Decíamos ayer que la acción política tiene que hacer sentido. Que, a diferencia de la producción que se perfecciona con el producto, la acción política se pule en su fluir continuo. Fluir que, además, es común, siempre implica a los demás.
La acción política no es otra cosa que una “unidad de acción efectiva”. Unidad de acción que —objetivamente hablando— es “la resultante de todas las fuerzas que actúan dentro y fuera (del Estado), incluyendo las de los oponentes”, nos dice Heller, y, alerta: “el poder del Estado no es ni la suma ni la mera multiplicación de las fuerzas particulares comprendidas, sino la resultante de todas las acciones y reacciones políticas relevantes, internas y externas”, que se distinguen en tres grupos: “el núcleo de poder que realiza positivamente el poder del Estado, los que le apoyan y los partícipes negativos que a él se oponen”, de suerte que, concluye: “Los errores más extendidos del pensamiento político proceden de que se confunde el núcleo de poder que realiza positivamente el poder estatal (gobierno) con el Estado mismo”.
Engaña quien, siguiendo el idealismo de Hegel, cree que el poder del Estado es la expresión de una conciencia general, de una voluntad única y monolítica, de un interés común compartido al unísono por todos los integrantes del núcleo social, el verdadero “yo” del Estado: el pueblo, la patria, la Nación. O el Mesías.
López Portillo decía que “el teórico político no sabe lo que va a pasar; pero sí hacia dónde se tiende y por qué se tiende”, porque la ciencia política es “conciencia de estructuras y tendencias: la estructura, fijada por la historia; la tendencia (sentido) otorgada por la dignidad del hombre” y, añadiríamos con Heller: “la resultante de todas las fuerzas” en juego.

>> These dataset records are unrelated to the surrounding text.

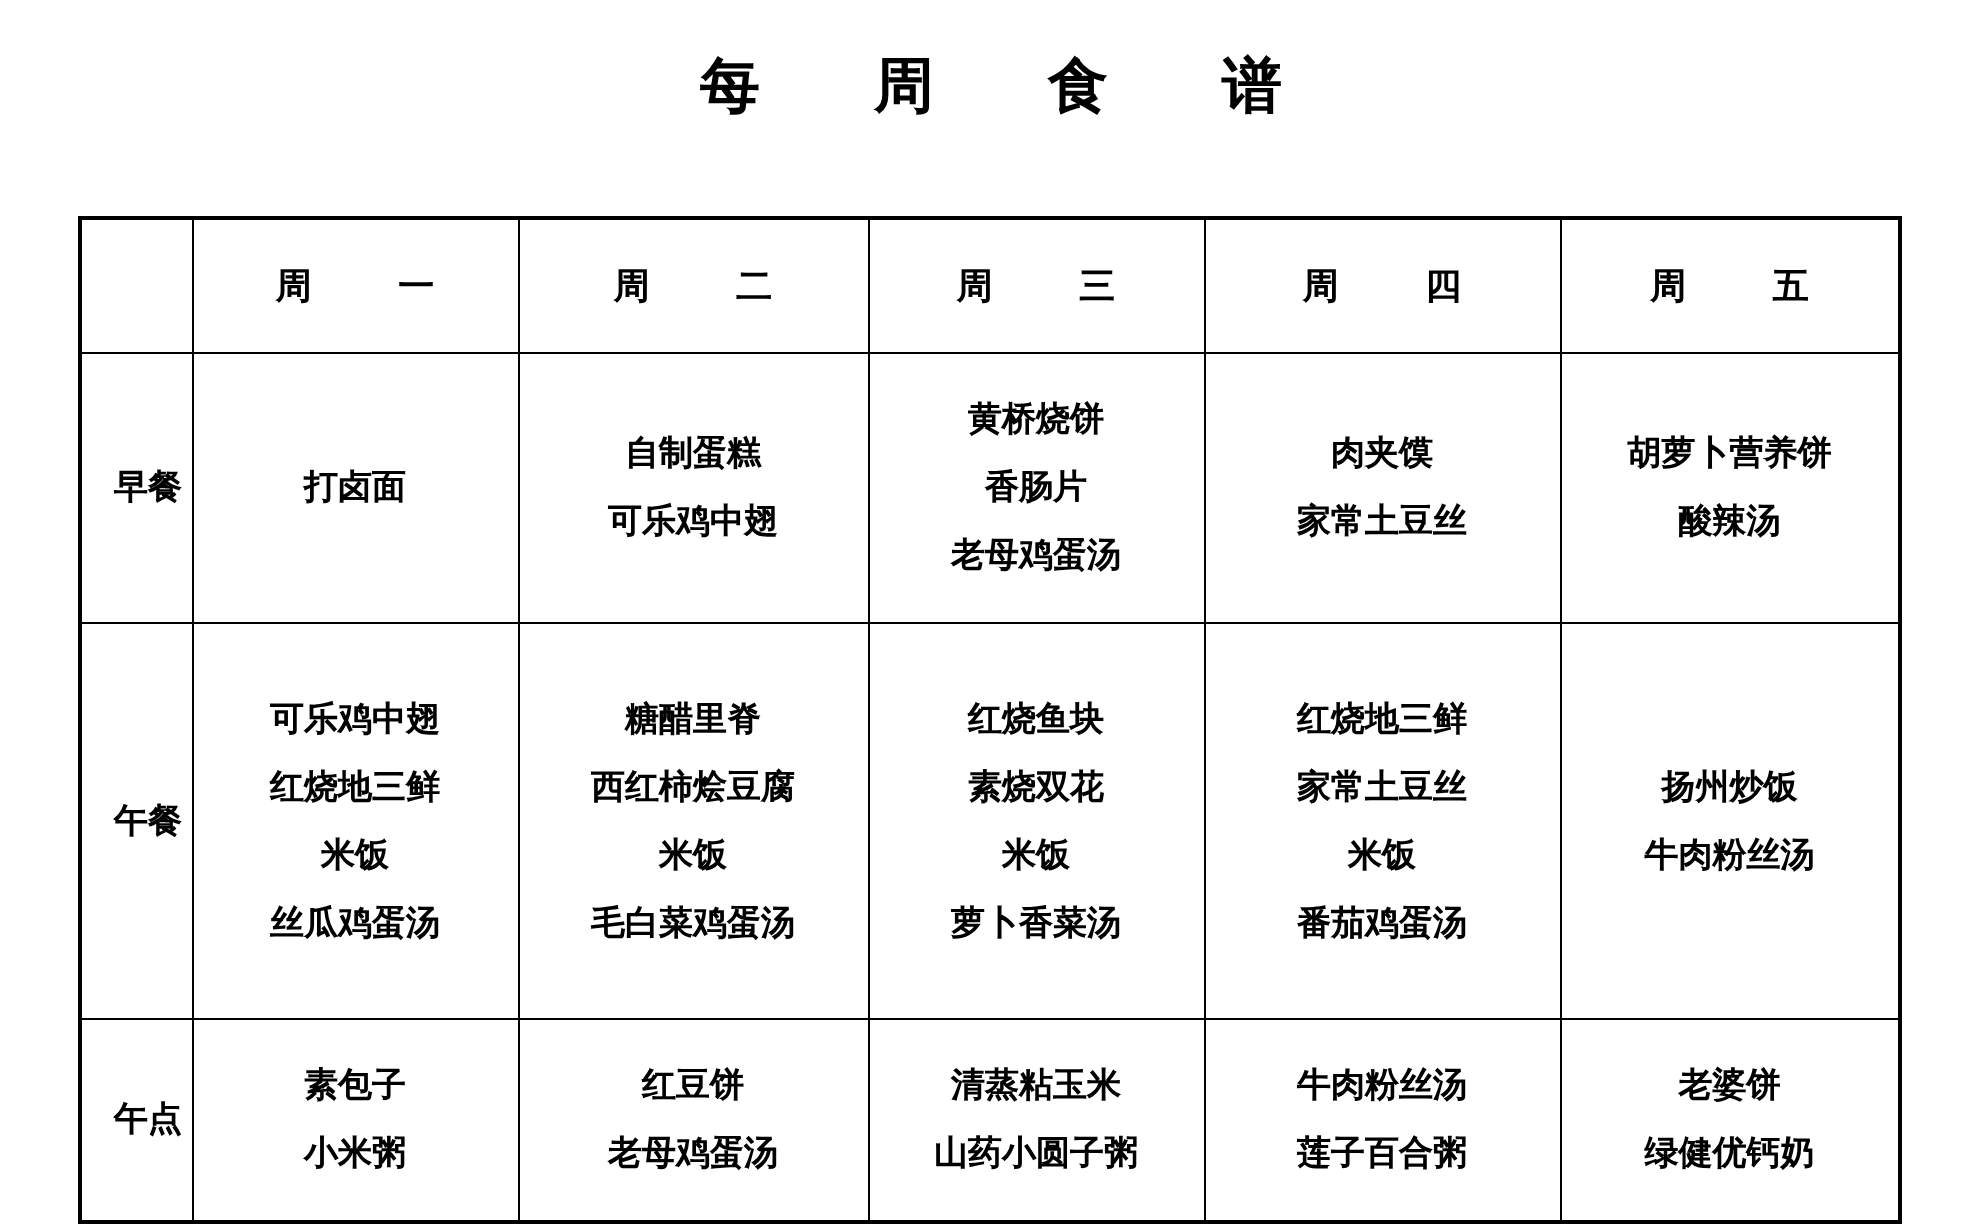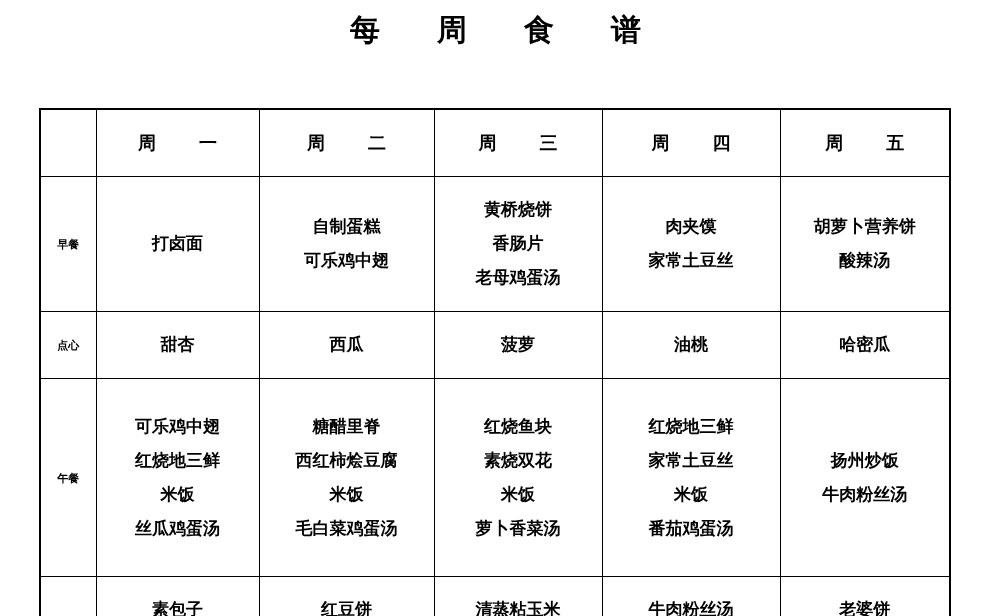--- a/index.html
+++ b/index.html
@@ -11,21 +11,21 @@
   }
   .page {
     position: relative;
     width: 991px;
     height: 616px;
     background: #ffffff;
     overflow: hidden;
   }
   .title {
     margin: 0;
-    padding-top: 10px;
+    padding-top: 23px;
     text-align: center;
     font-size: 30px;
     font-weight: bold;
     letter-spacing: 0.45em;
     text-indent: 0.45em;
     white-space: nowrap;
   }
   .date {
     position: absolute;
     left: 47px;
@@ -54,21 +54,21 @@
     padding: 16px;
     overflow: hidden;
   }
   table.menu th.day {
     font-size: 18px;
     letter-spacing: 0.7em;
     text-indent: 0.7em;
     white-space: nowrap;
   }
   table.menu th.rowlabel {
-    font-size: 11px;
+    font-size: 17px;
     white-space: nowrap;
   }
   tr.row-header    { height: 40px; }
   tr.row-breakfast { height: 104px; }
   tr.row-snack     { height: 45px; }
   tr.row-lunch     { height: 198px; }
   tr.row-afternoon { height: 80px; }
 </style>
 </head>
 <body>
@@ -102,28 +102,20 @@
 可乐鸡中翅</td>
         <td>黄桥烧饼
 香肠片
 老母鸡蛋汤</td>
         <td>肉夹馍
 家常土豆丝</td>
         <td>胡萝卜营养饼
 酸辣汤</td>
       </tr>
 
-      <tr class="row-snack">
-        <th class="rowlabel">点心</th>
-        <td>甜杏</td>
-        <td>西瓜</td>
-        <td>菠萝</td>
-        <td>油桃</td>
-        <td>哈密瓜</td>
-      </tr>
 
       <tr class="row-lunch">
         <th class="rowlabel">午餐</th>
         <td>可乐鸡中翅
 红烧地三鲜
 米饭
 丝瓜鸡蛋汤</td>
         <td>糖醋里脊
 西红柿烩豆腐
 米饭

El sentido en política tiene una doble expresión: la palabra que le da contenido y lo explica la luz de valores y fines que socialmente en un tiempo determinado juegan en la arena social en pro y en contra —poderes que se accionan y padecen simultáneamente—, y en el vector de su movimiento (fluir), que le otorga dirección y sentido. Decía Nietzsche: “sólo quien sabe hacia dónde navega sabe también qué viento es bueno y cuál es el favorable para la navegación”.
El Estado —otra vez, Heller— es algo que deviene, pero que también da forma (sentido) al devenir y no se necesita ser marino, como tampoco político profesional, para sentir cuando el viento no es favorable, cuando se navega sin sentido, cuando se ha extraviado el rumbo y la brújula: cuando el Estado —en su conjunto— no otorga sentido al devenir, cuando es un Estado trombótico.

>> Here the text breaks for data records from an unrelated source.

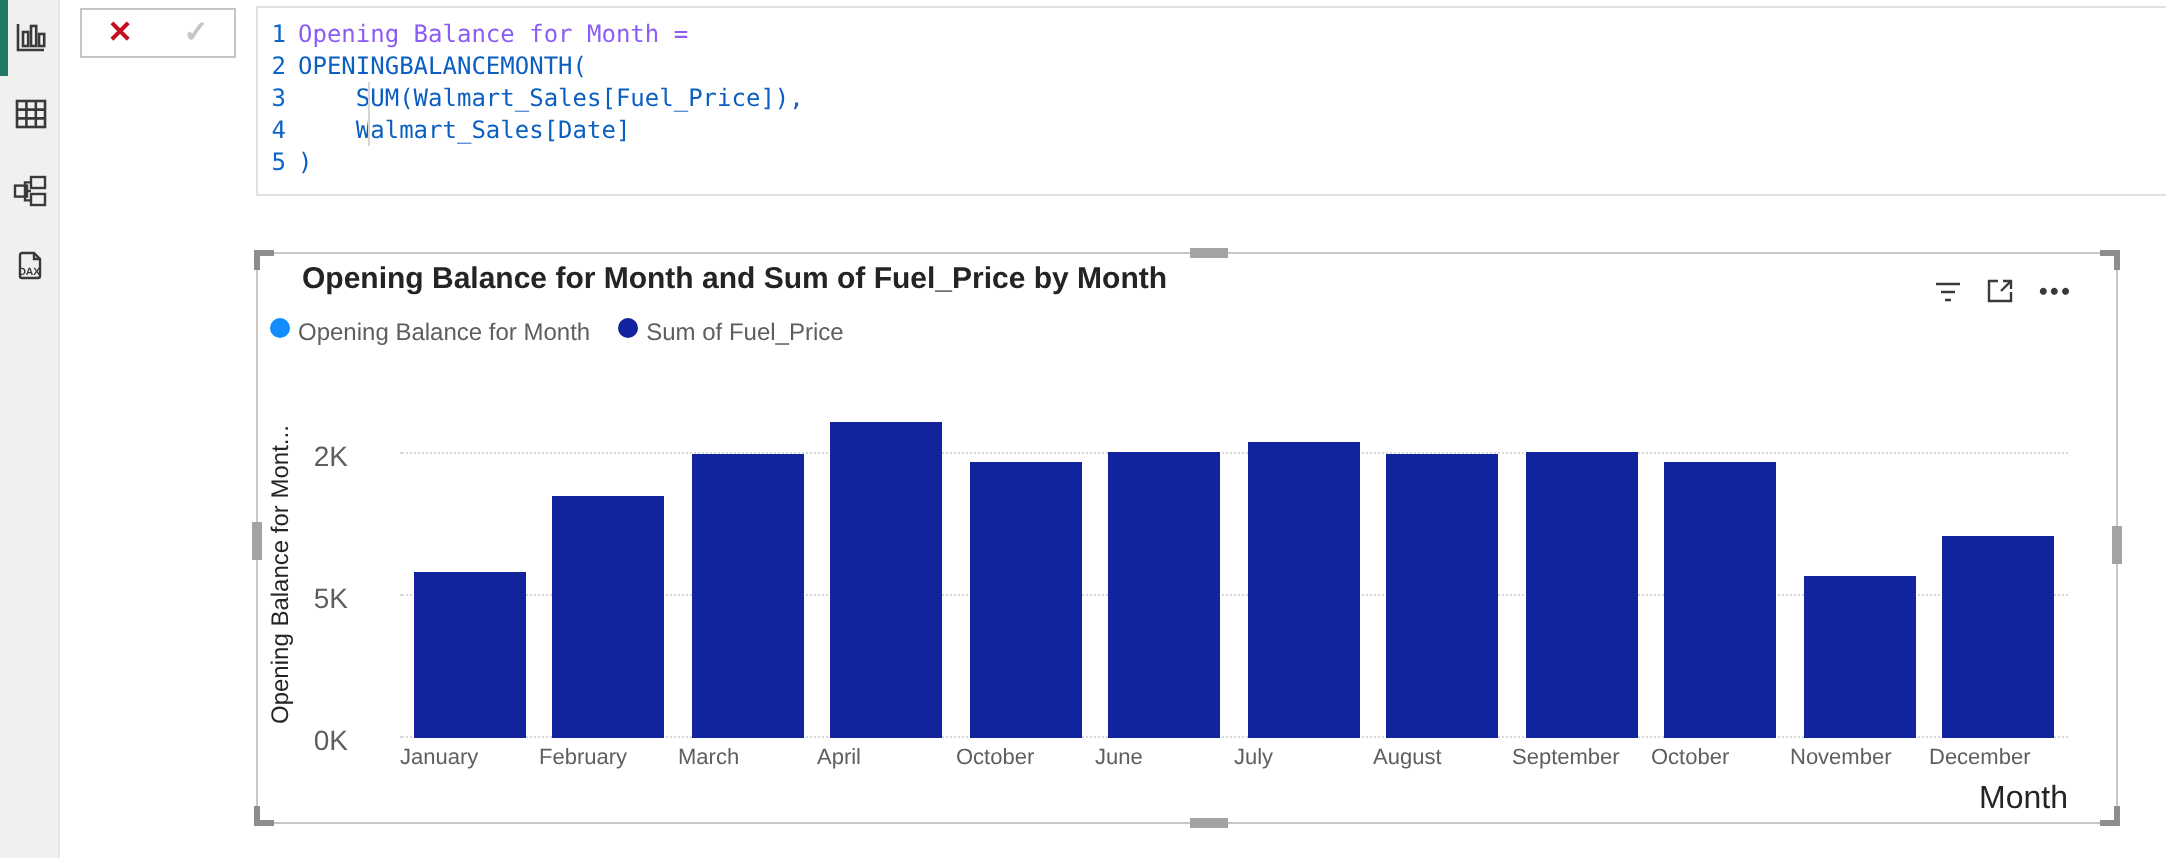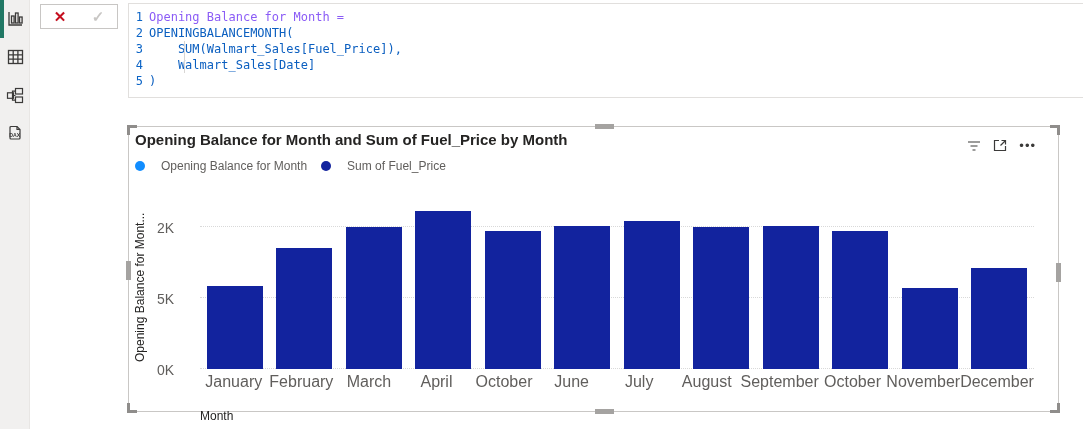--- a/index.html
+++ b/index.html
@@ -38,37 +38,37 @@
   .h-ml { left:-3px; top:134px; width:5px; height:19px; background:#a5a3a1; }
   .h-mr { right:-3px; top:136px; width:5px; height:19px; background:#a5a3a1; }
   .h-mb { left:466px; bottom:-3px; width:19px; height:5px; background:#a5a3a1; }
   .h-mt { left:466px; top:-3px; width:19px; height:5px; background:#a5a3a1; }
 
   
   .vh-icons { position:absolute; right:22px; top:12px; display:flex; gap:12px; align-items:center; }
   .vh-icons .vi { cursor:pointer; display:flex; align-items:center; }
   .dots { color:#3b3a39; font-size:13px; letter-spacing:1px; line-height:10px; }
 
-  .v-title { position:absolute; left:6px; top:4px; font-size:15px; font-weight:bold; color:#252423; white-space:nowrap; }
+  .v-title { position:absolute; left:22px; top:4px; font-size:15px; font-weight:bold; color:#252423; white-space:nowrap; }
   .legend  { position:absolute; left:6px; top:32px; display:flex; gap:14px; align-items:center; }
-  .legend-item { display:flex; align-items:center; gap:16px; cursor:pointer; }
+  .legend-item { display:flex; gap:4px; cursor:pointer; }
   .legend-dot { width:10px; height:10px; border-radius:50%; flex:0 0 auto; }
   .legend-label { font-size:12px; color:#605e5c; white-space:nowrap; }
 
   
   .y-title { position:absolute; left:4px; top:74px; height:172px; writing-mode:vertical-rl; transform:rotate(180deg); text-align:center; font-size:12px; color:#252423; white-space:nowrap; }
   .ytick { position:absolute; left:7px; width:38px; text-align:right; font-size:14px; color:#605e5c; }
   .plot { position:absolute; left:71px; top:0; width:834px; height:242px; }
   .gridline { position:absolute; left:0; width:100%; height:0; border-top:1px dotted #d9d9d9; }
   .bars { position:absolute; left:0; bottom:0; width:100%; height:242px; display:flex; align-items:flex-end; }
   .bar-slot { flex:1 1 0; display:flex; justify-content:center; align-items:flex-end; height:100%; }
   .bar { width:56px; cursor:pointer; }
   .x-labels { position:absolute; left:71px; top:246px; width:834px; display:flex; }
-  .x-lab { flex:1 1 0; text-align:center; font-size:16px; color:#605e5c; white-space:nowrap; }
-  .x-title { position:absolute; left:71px; top:264px; width:834px; text-align:left; font-size:12px; color:#252423;margin-top:18px; }
+  .x-lab { flex:1 1 0; text-align:left; font-size:11px; color:#605e5c; white-space:nowrap; }
+  .x-title { position:absolute; left:71px; top:264px; width:834px; text-align:right; font-size:16px; color:#252423; }
 </style>
 </head>
 <body>
 
 <div class="sidebar">
   <div class="side-item">
     <div class="active-bar"></div>
     <svg width="17" height="16" viewBox="0 0 17 16" fill="none" stroke="#3b3a39" stroke-width="1.3">
       <path d="M2 1v13h13"></path>
         <rect x="4.5" y="5" width="2.6" height="7"></rect>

La muerte también es transformación, la agonía cambio y el abismo ruta; la diferencia la hace el sentido de la transformación, no ella en sí misma.
Concluyo: vivir la transformación por la transformación, no es acción y menos efectiva. Tampoco es unidad, ni otorga sentido. De ahí esta sensación de vacío infinito, de disolución, de absurdo, de embaucamiento, de soledad, de locura. De no fluir.